Basser Seminar Series

Computational Methods for Analysis and Generation of Musical Rhythm Timelines

Godfried Toussaint
School of Computer Science, McGill University

Wednesday 13 April 2005, 2-3pm

Basser Conference Room (Madsen Room G92)

Abstract

Computational methods for the analysis and generation of rhythm timelines are described. Mathematical measures of rhythm preference are compared. Several methods for representing rhythm, and for measuring rhythm similarity, are reviewed. Tools from bioinformatics are used to perform phylogenetic analyses of families of rhythms that are common in African and Afro-American music. Several computational open problems related to the problems mentioned above as well as the "reconstruction" of "ancestral" rhythms are outlined.

Speaker's biography

Godfried T. Toussaint received the B.Sc. degree from the University of Tulsa, in Tulsa, Oklahoma, U.S.A. and the M.A.Sc. and Ph.D. degrees from the University of British Columbia, Vancouver, B.C., Canada in 1968, 1970, and 1972, respectively, all in Electrical Engineering.

Since 1972 he has been teaching and doing research in the School of Computer Science at McGill University in the areas of information theory, pattern recognition, and computational geometry. Godfried Toussaint has been Visiting Scholar / Researcher / Professor at a wide variety of research institutions, such as Stanford University, University of Montreal, University of Amsterdam or the Universidad Politecnica de Madrid. In the fall of 1995 he was a Vice-Chancellor's Research Best Practice Fellow at the University of Newcastle, Australia.
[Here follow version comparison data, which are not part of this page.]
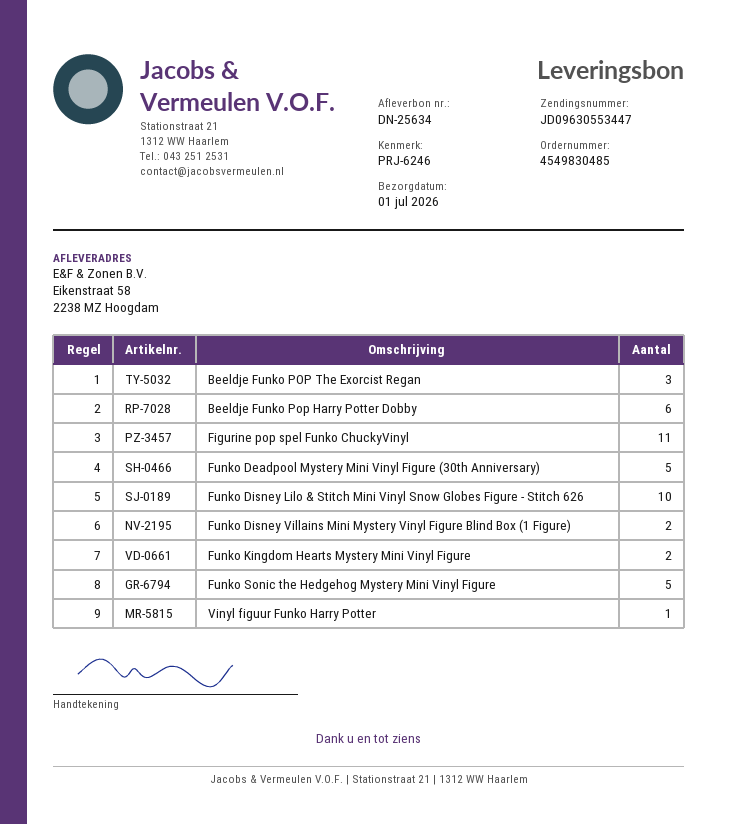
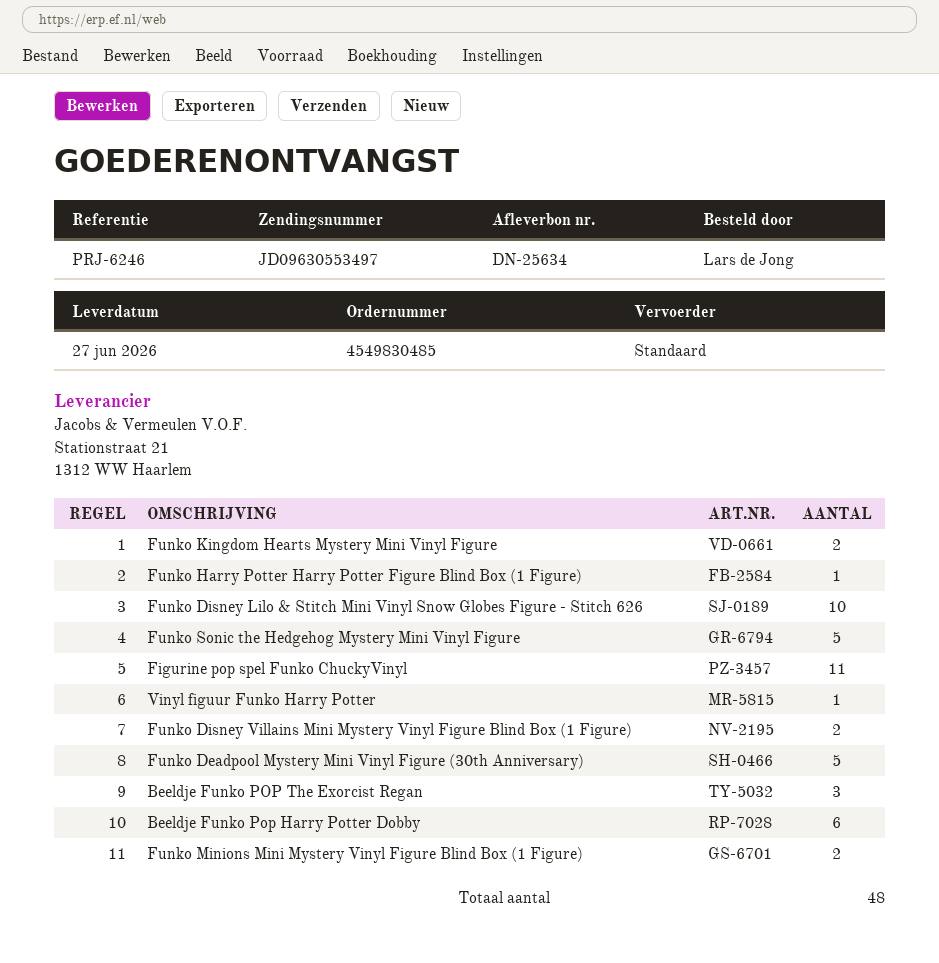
delivery date: 2026-07-01 -> 2026-06-27
tracking number: JD09630553447 -> JD09630553497
Funko Harry Potter Harry Potter Figure Blind Box (1 Figure): none -> 1
Funko Minions Mini Mystery Vinyl Figure Blind Box (1 Figure): none -> 2

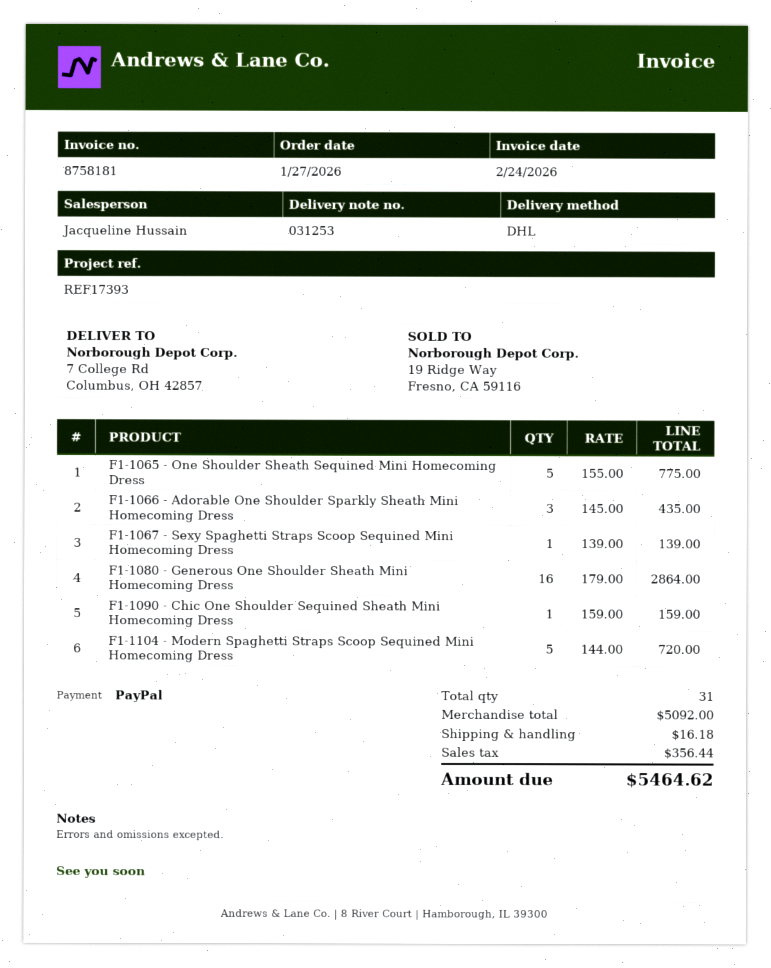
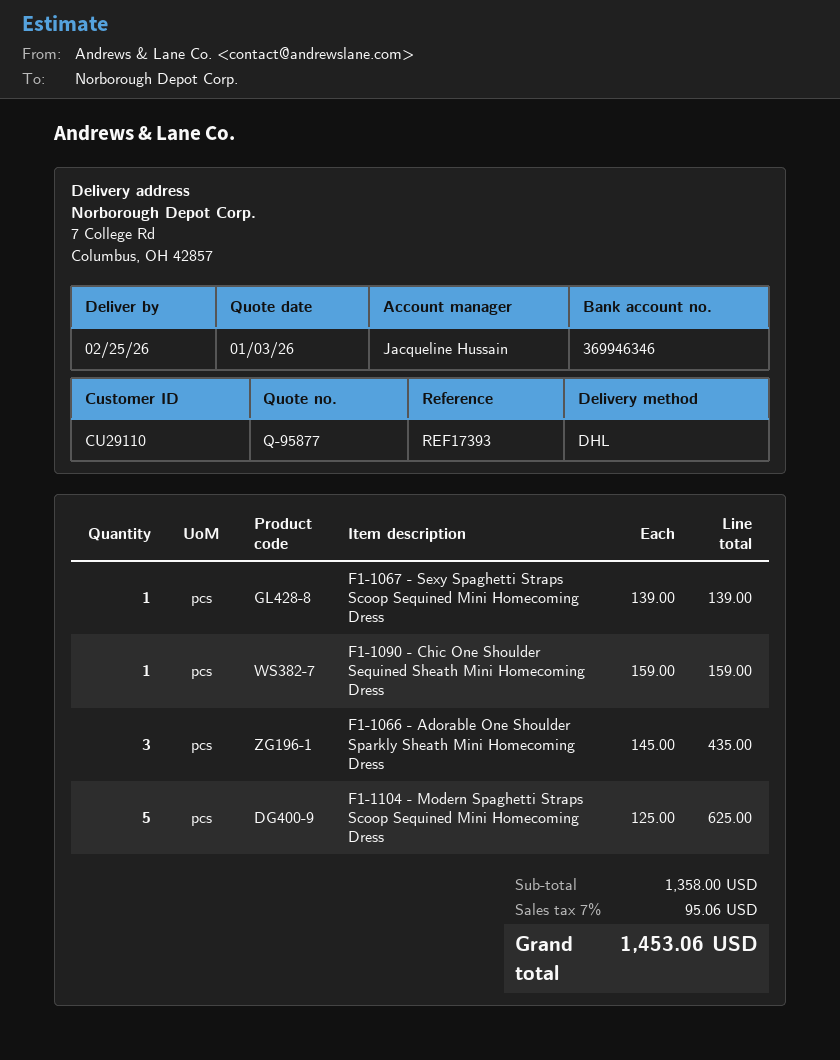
F1-1065 - One Shoulder Sheath Sequined Mini Homecoming Dress: 5 x 155.00 = 775.00 -> none
F1-1080 - Generous One Shoulder Sheath Mini Homecoming Dress: 16 x 179.00 = 2864.00 -> none
F1-1104 - Modern Spaghetti Straps Scoop Sequined Mini Homecoming Dress: 5 x 144.00 = 720.00 -> 5 x 125.00 = 625.00
subtotal: 5092.00 -> 1358.00
shipping: 16.18 -> none
tax: 356.44 -> 95.06
total: 5464.62 -> 1453.06

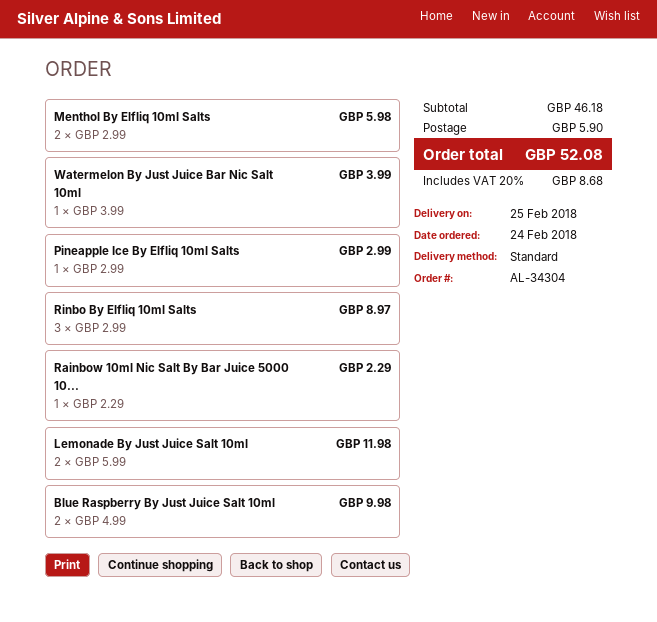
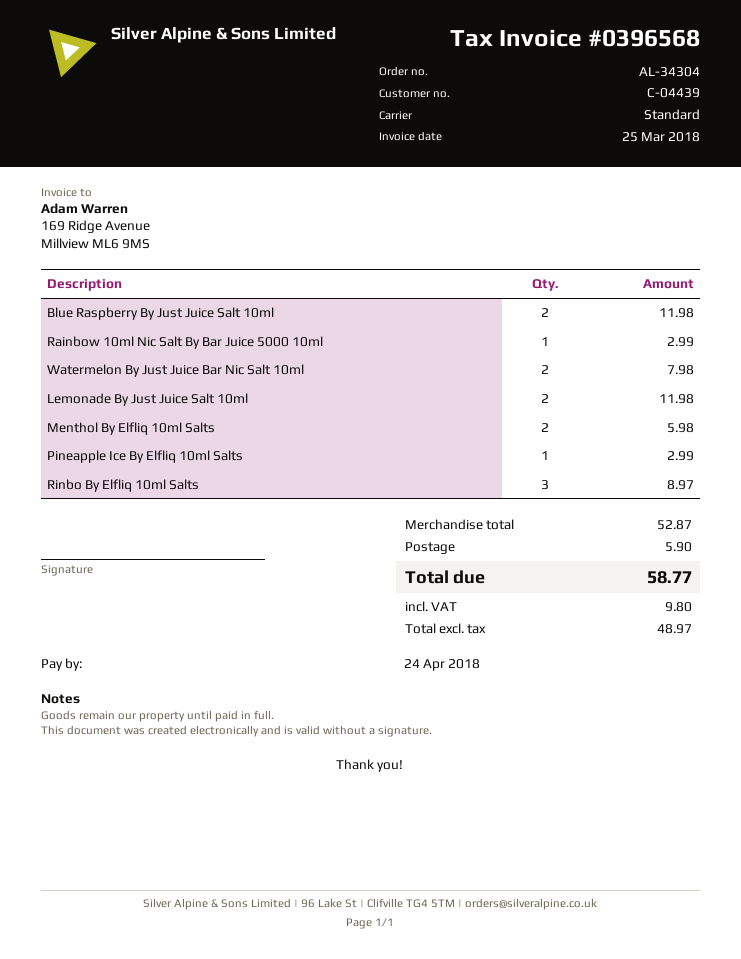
Watermelon By Just Juice Bar Nic Salt 10ml: 1 for 3.99 -> 2 for 7.98
Rainbow 10ml Nic Salt By Bar Juice 5000 10...: 1 for 2.29 -> 1 for 2.99
Blue Raspberry By Just Juice Salt 10ml: 2 for 9.98 -> 2 for 11.98
subtotal: 46.18 -> 52.87
tax: 8.68 -> 9.80
total: 52.08 -> 58.77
Dr. Toussaint is Associate Editor of Computational Geometry: Theory and Applications, Associate Editor of the International Journal of Computational Geometry and Applications and Associate Editor of The Visual Computer. He is also on the Editorial Boards of the journals Discrete & Computational Geometry and Forma as well as on the Advisory Board of the IEEE Transactions on Pattern Analysis and Machine Intelligence. He is a member of several learned societies including the Pattern Recognition Society and the New York Academy of Sciences.